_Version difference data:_
↓
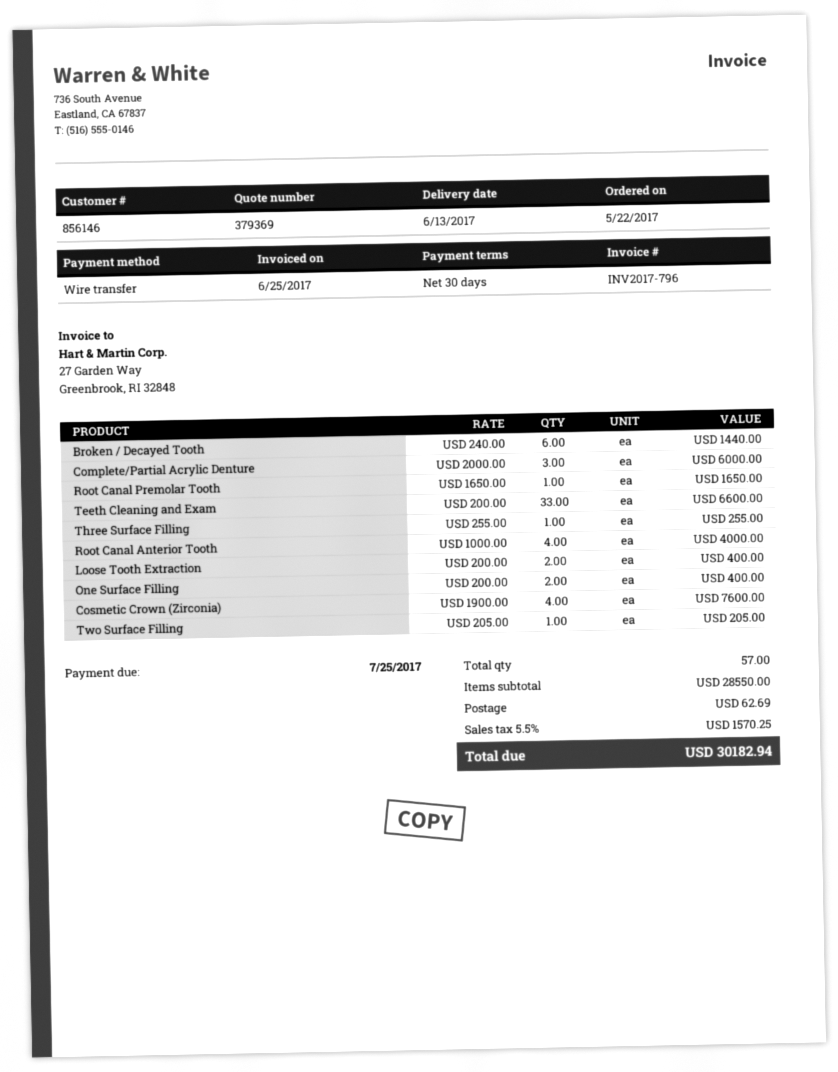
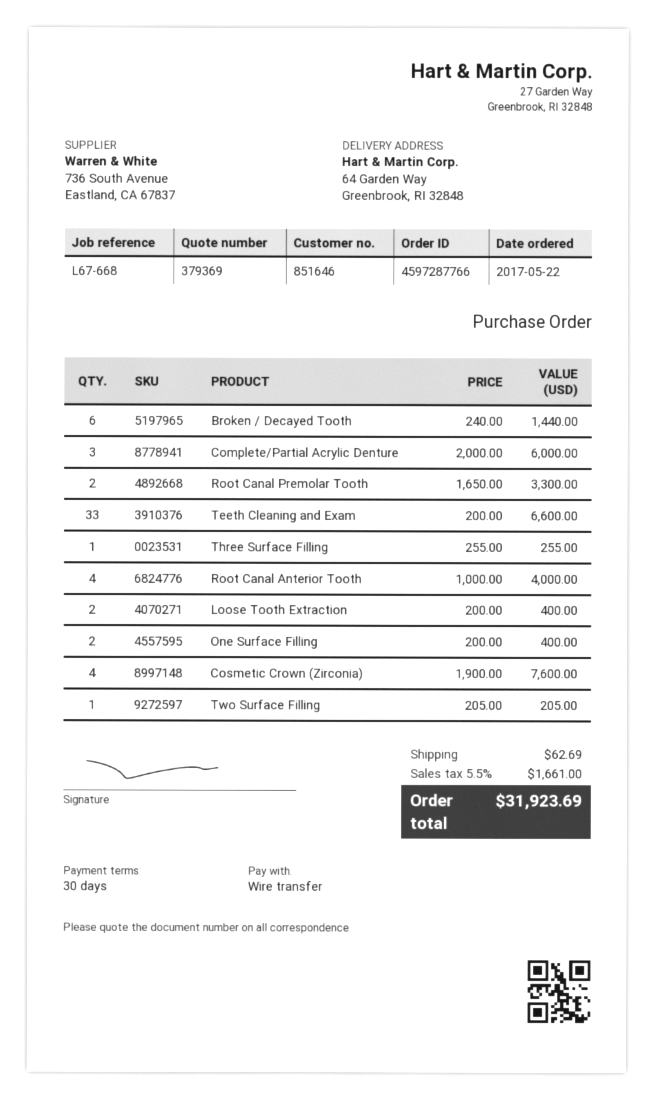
customer number: 856146 -> 851646
Root Canal Premolar Tooth: 1 x 1650.00 = 1650.00 -> 2 x 1650.00 = 3300.00
tax: 5.5% = 1570.25 -> 5.5% = 1661.00
total: 30182.94 -> 31923.69

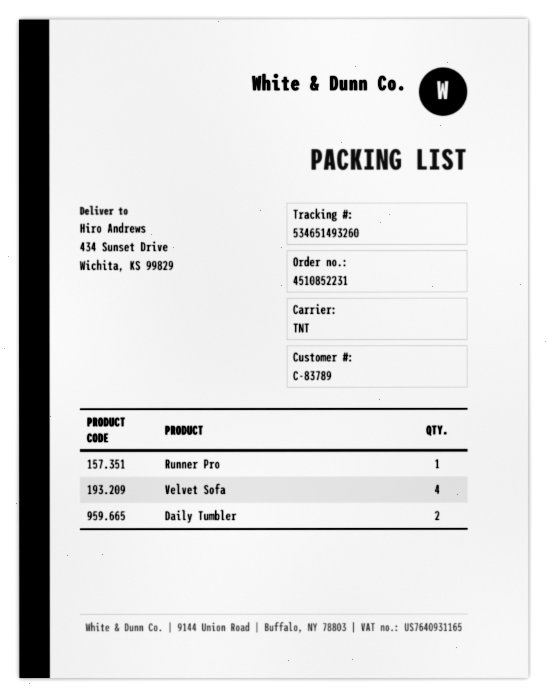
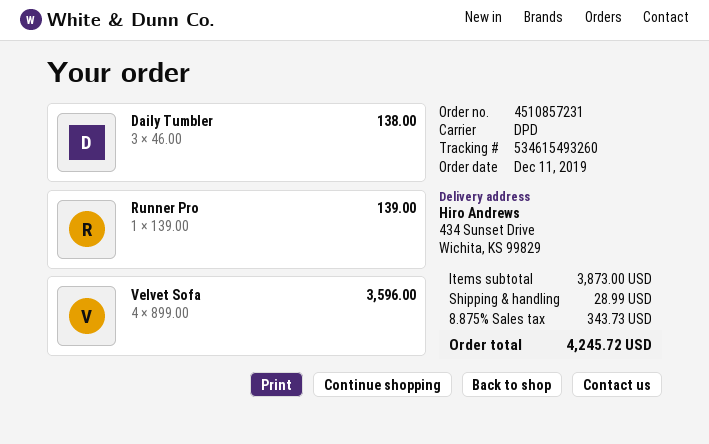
order number: 4510852231 -> 4510857231
shipping method: TNT -> DPD
tracking number: 534651493260 -> 534615493260
Daily Tumbler: 2 -> 3

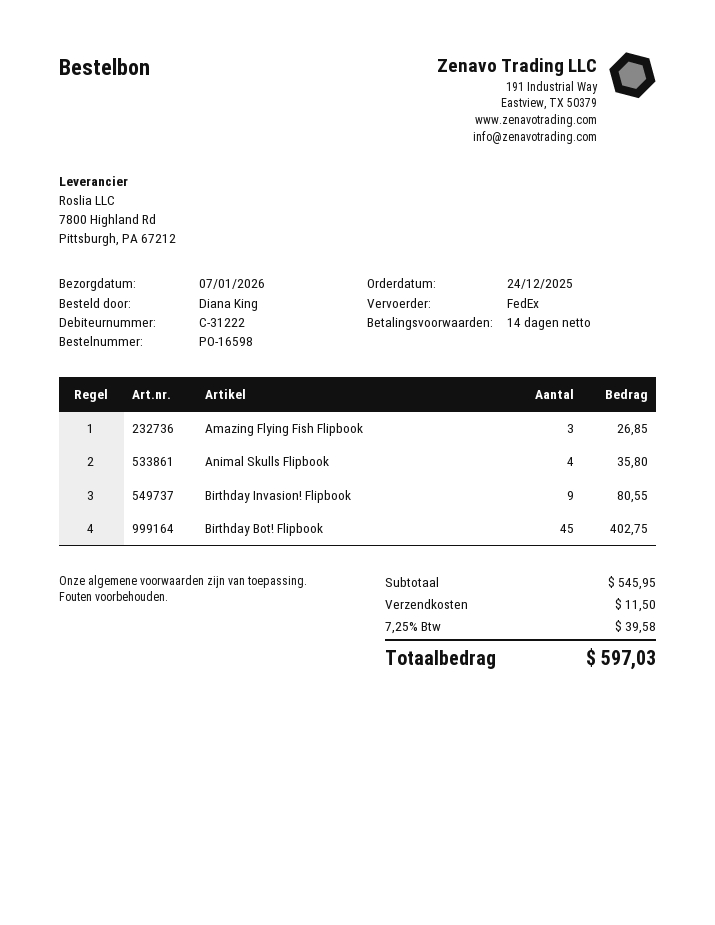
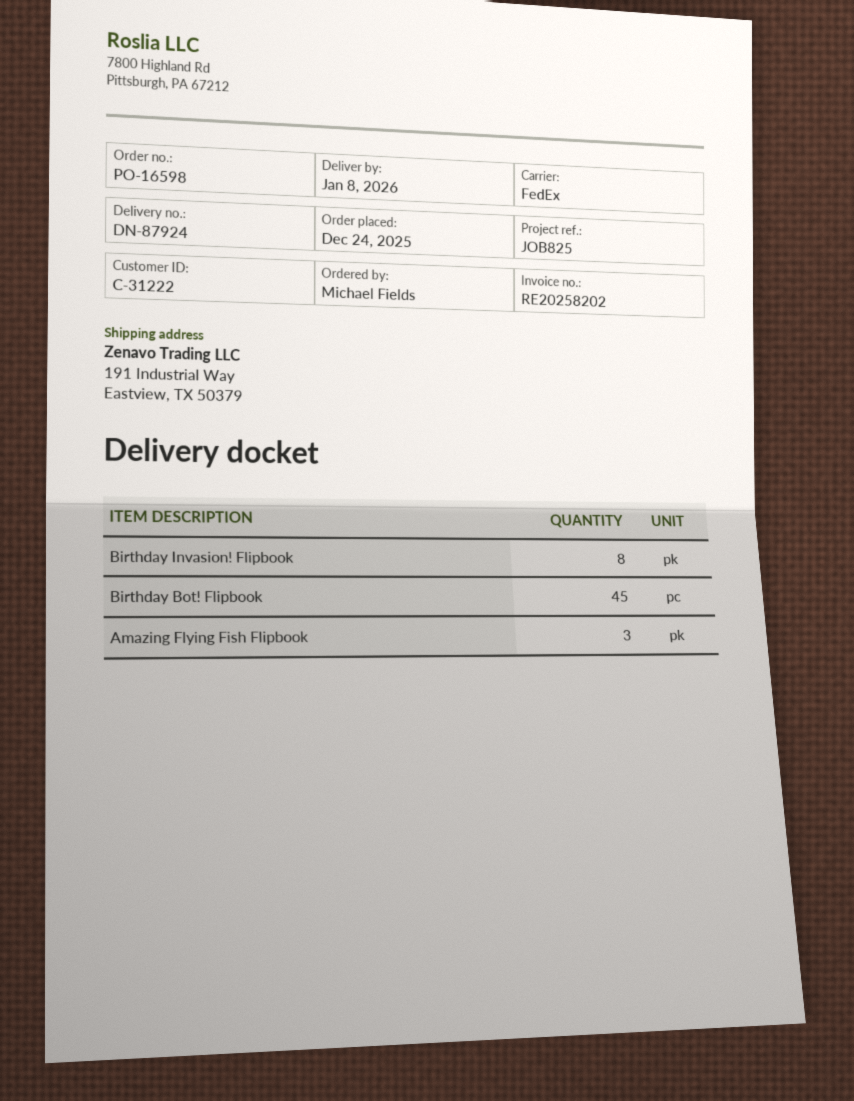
delivery date: 2026-01-07 -> 2026-01-08
ordered by: Diana King -> Michael Fields
Animal Skulls Flipbook: 4 -> none
Birthday Invasion! Flipbook: 9 -> 8

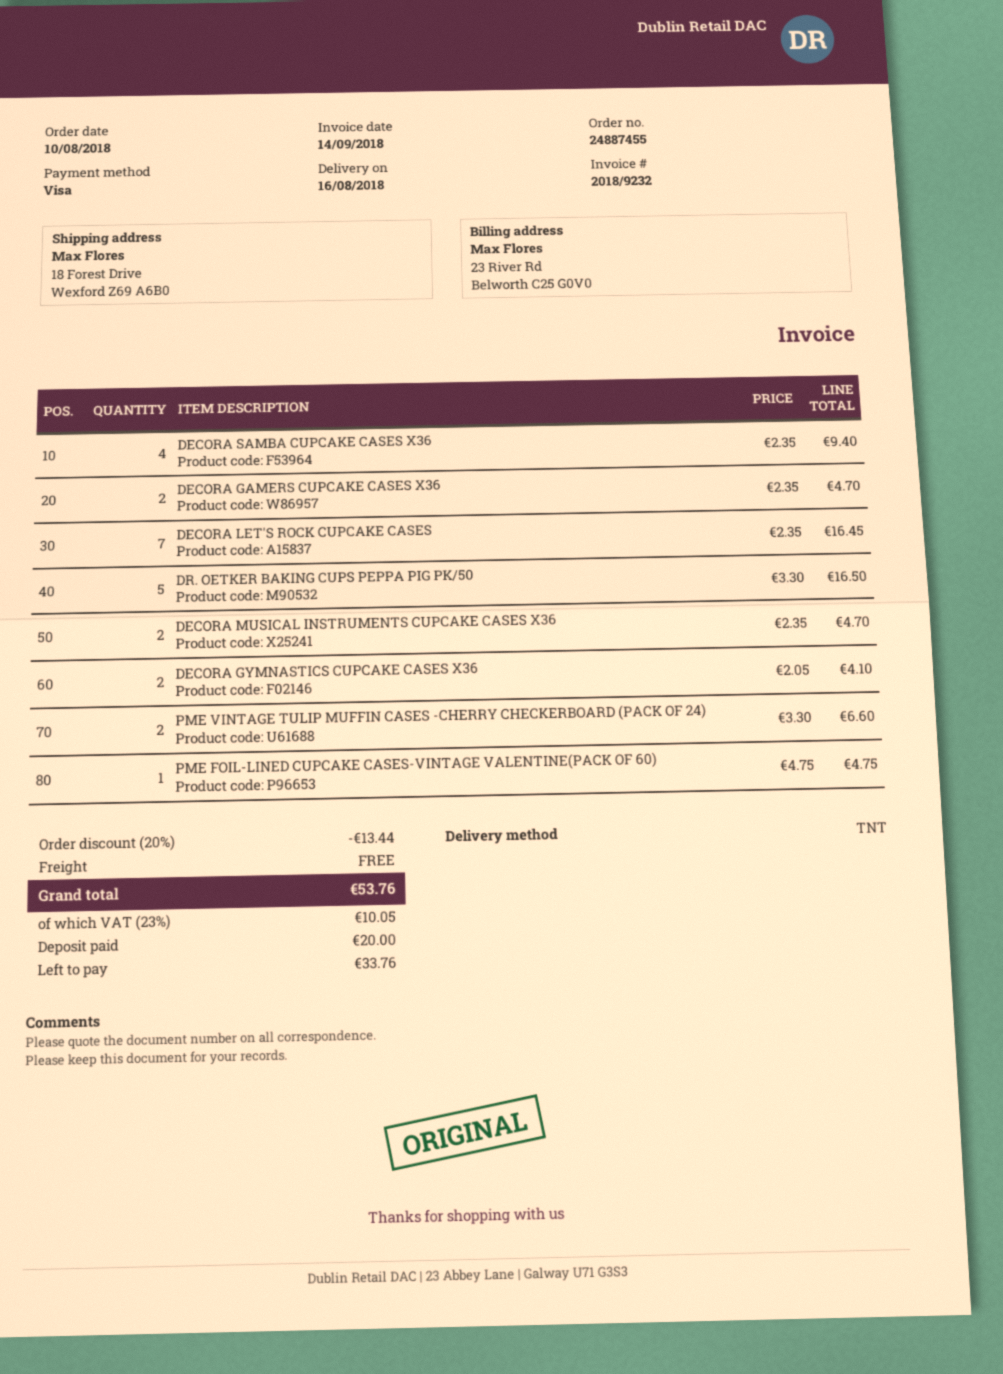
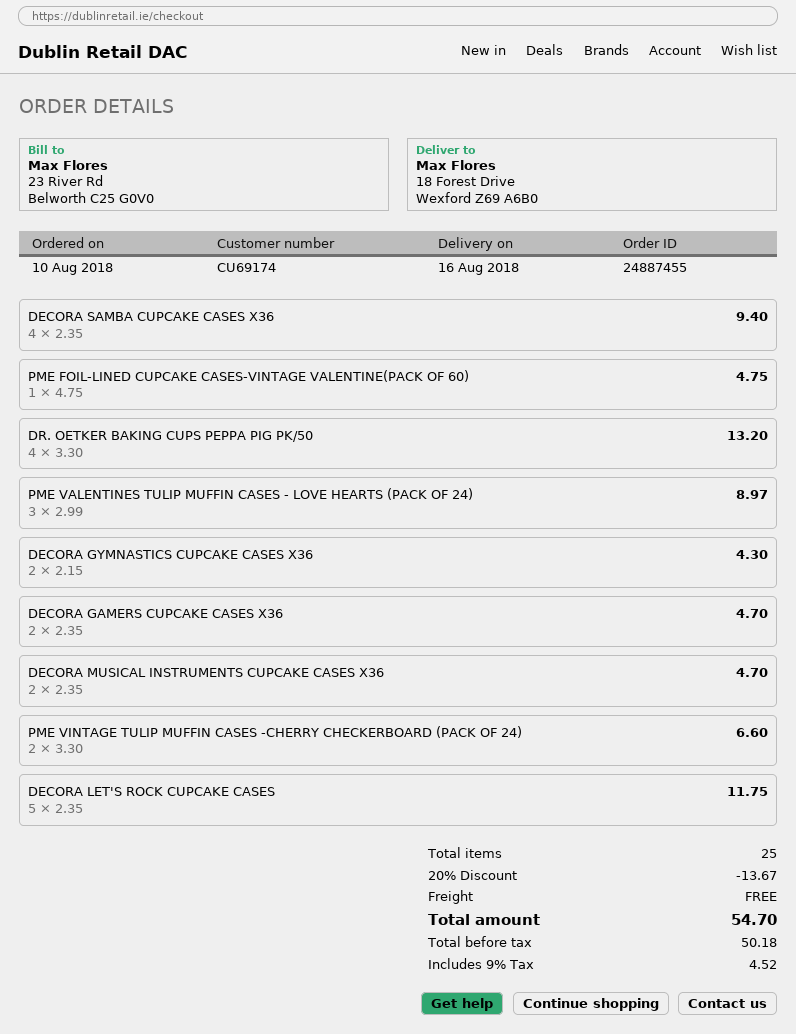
DECORA LET'S ROCK CUPCAKE CASES: 7 x 2.35 = 16.45 -> 5 x 2.35 = 11.75
DR. OETKER BAKING CUPS PEPPA PIG PK/50: 5 x 3.30 = 16.50 -> 4 x 3.30 = 13.20
DECORA GYMNASTICS CUPCAKE CASES X36: 2 x 2.05 = 4.10 -> 2 x 2.15 = 4.30
PME VALENTINES TULIP MUFFIN CASES - LOVE HEARTS (PACK OF 24): none -> 3 x 2.99 = 8.97
discount: 20% = 13.44 -> 20% = 13.67
tax: 23% = 10.05 -> 9% = 4.52
total: 53.76 -> 54.70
↑
_WHAT THIS TASK INVOLVES:_
Your answer must be every record above, word for word, with no pictures.

_WORKED SOLUTION:_
customer number: 856146 -> 851646
Root Canal Premolar Tooth: 1 x 1650.00 = 1650.00 -> 2 x 1650.00 = 3300.00
tax: 5.5% = 1570.25 -> 5.5% = 1661.00
total: 30182.94 -> 31923.69

order number: 4510852231 -> 4510857231
shipping method: TNT -> DPD
tracking number: 534651493260 -> 534615493260
Daily Tumbler: 2 -> 3

delivery date: 2026-01-07 -> 2026-01-08
ordered by: Diana King -> Michael Fields
Animal Skulls Flipbook: 4 -> none
Birthday Invasion! Flipbook: 9 -> 8

DECORA LET'S ROCK CUPCAKE CASES: 7 x 2.35 = 16.45 -> 5 x 2.35 = 11.75
DR. OETKER BAKING CUPS PEPPA PIG PK/50: 5 x 3.30 = 16.50 -> 4 x 3.30 = 13.20
DECORA GYMNASTICS CUPCAKE CASES X36: 2 x 2.05 = 4.10 -> 2 x 2.15 = 4.30
PME VALENTINES TULIP MUFFIN CASES - LOVE HEARTS (PACK OF 24): none -> 3 x 2.99 = 8.97
discount: 20% = 13.44 -> 20% = 13.67
tax: 23% = 10.05 -> 9% = 4.52
total: 53.76 -> 54.70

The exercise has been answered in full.